**EXERCISE INSTRUCTIONS**
The answer must be an exact transcription of the lines below from the first through the one containing "<span>Он</span>", with the pictures left out; please add nothing else.

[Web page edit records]
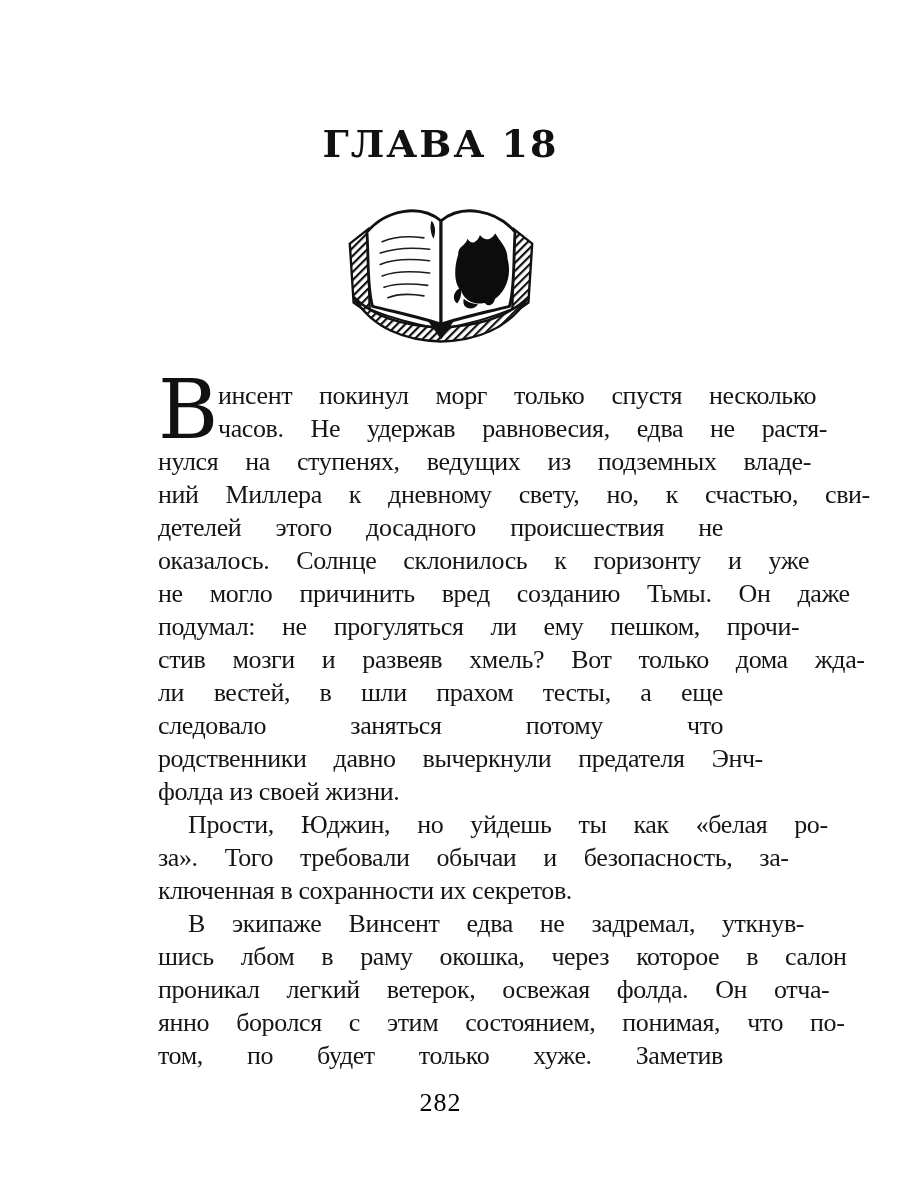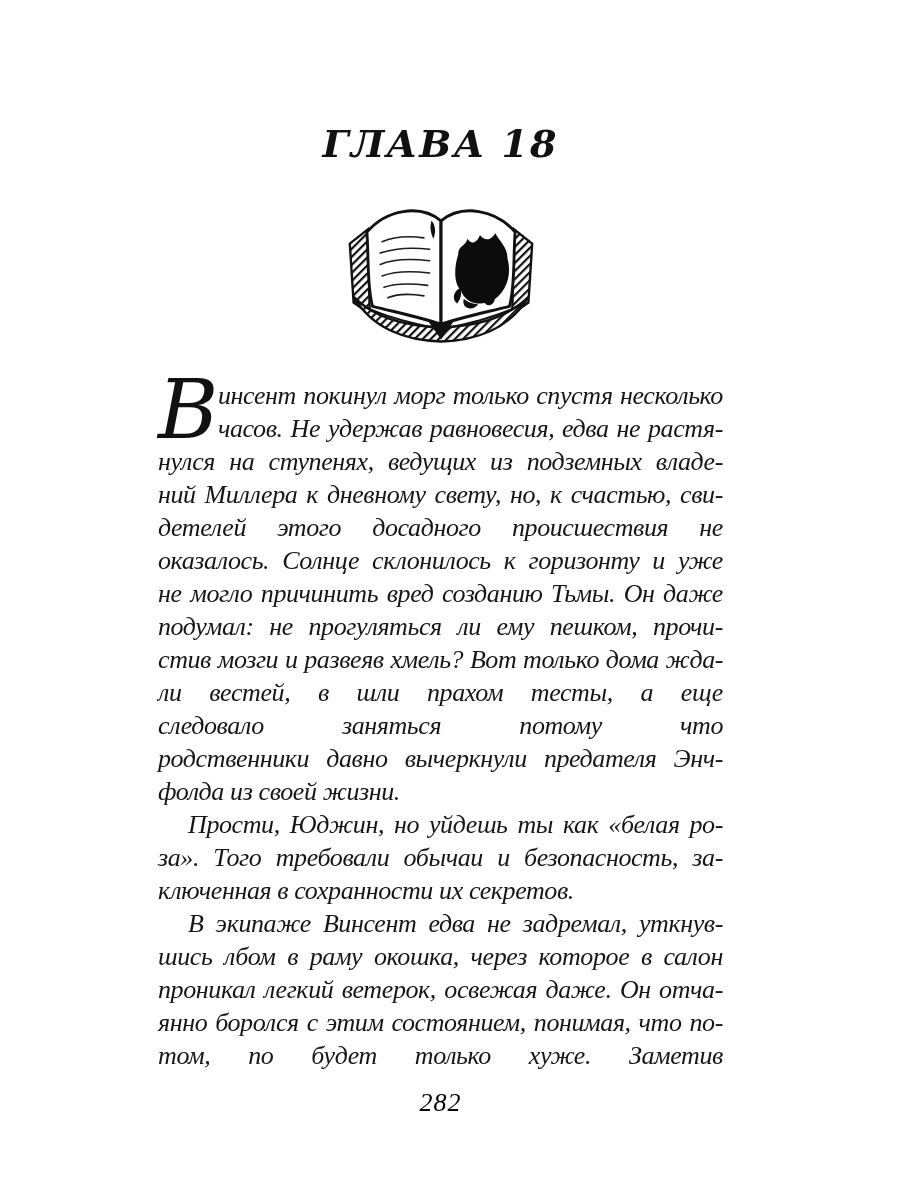--- a/index.html
+++ b/index.html
@@ -11,7 +11,6 @@
     overflow:hidden;
     font-family:"Liberation Serif", serif;
     color:#161616;
-    font-style:italic;
   }
   .content{
     position:absolute;left:158px;top:0;width:565px;height:1200px;

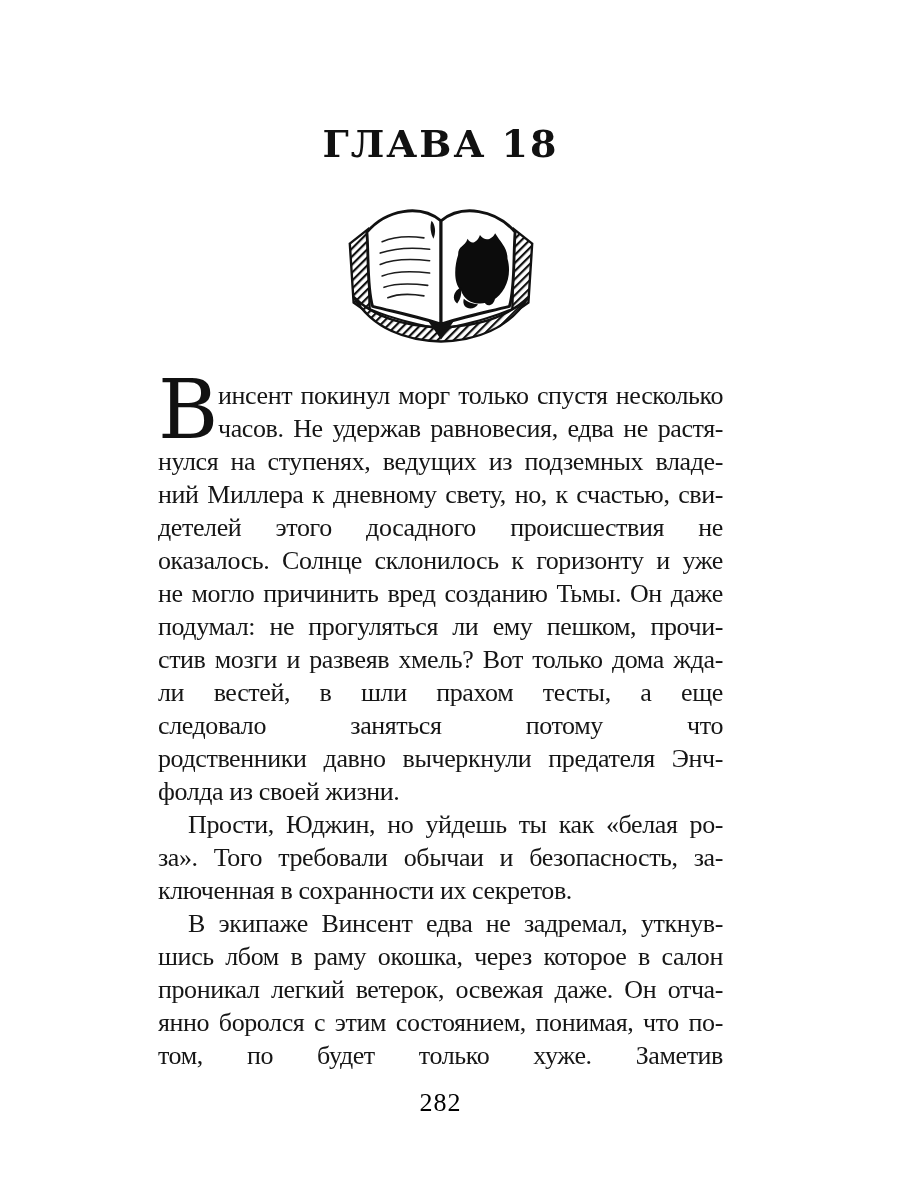--- a/index.html
+++ b/index.html
@@ -52,6 +52,7 @@
     text-align:left;
     white-space:nowrap;
     overflow:visible;
+    gap:27px;
   }
   .line.j{
     display:flex;

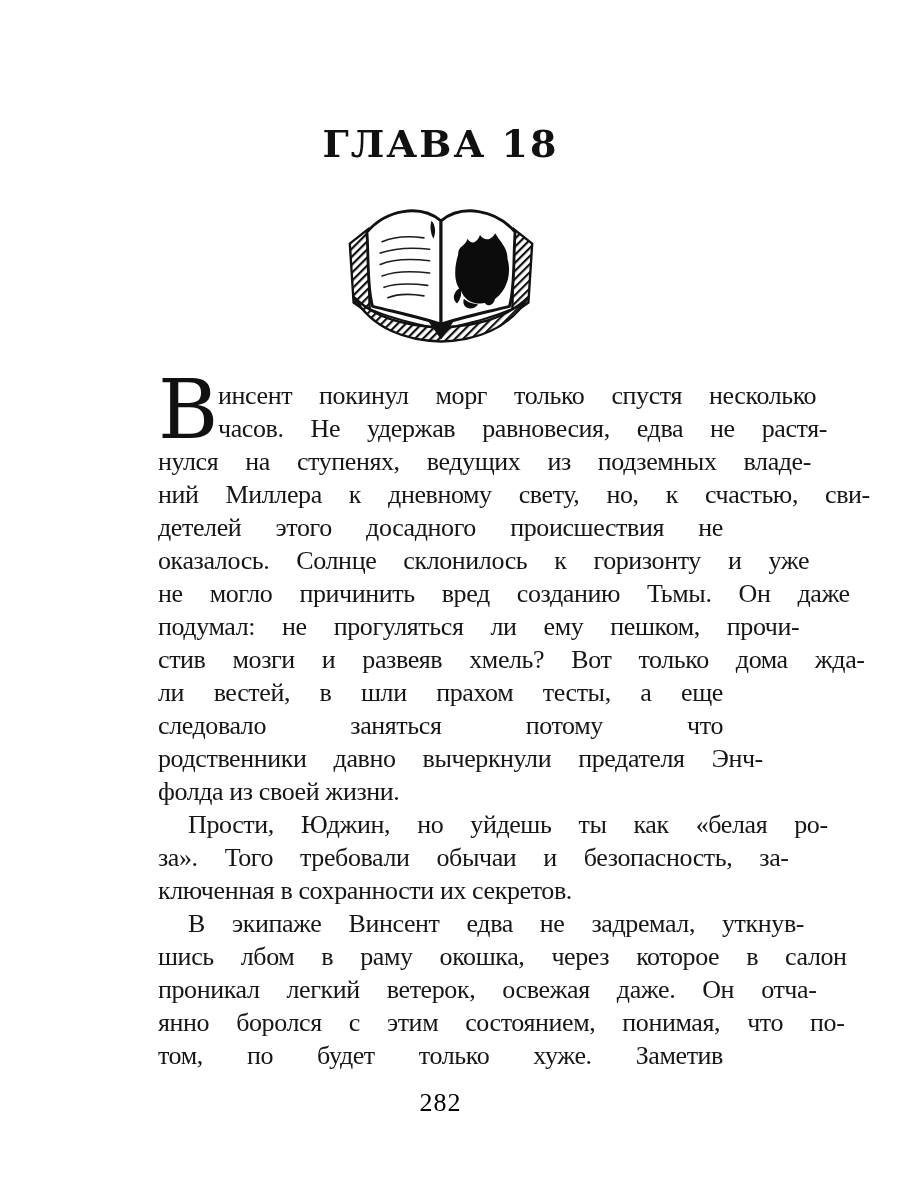--- a/index.html
+++ b/index.html
@@ -279,7 +279,7 @@
             <span>легкий</span>
             <span>ветерок,</span>
             <span>освежая</span>
-            <span>даже.</span>
+            <span>фолда.</span>
             <span>Он</span>
             <span>отча-</span>
           </div>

**RESULT OF THE TASK**
--- a/index.html
+++ b/index.html
@@ -11,7 +11,6 @@
     overflow:hidden;
     font-family:"Liberation Serif", serif;
     color:#161616;
-    font-style:italic;
   }
   .content{
     position:absolute;left:158px;top:0;width:565px;height:1200px;

--- a/index.html
+++ b/index.html
@@ -52,6 +52,7 @@
     text-align:left;
     white-space:nowrap;
     overflow:visible;
+    gap:27px;
   }
   .line.j{
     display:flex;

--- a/index.html
+++ b/index.html
@@ -279,7 +279,7 @@
             <span>легкий</span>
             <span>ветерок,</span>
             <span>освежая</span>
-            <span>даже.</span>
+            <span>фолда.</span>
             <span>Он</span>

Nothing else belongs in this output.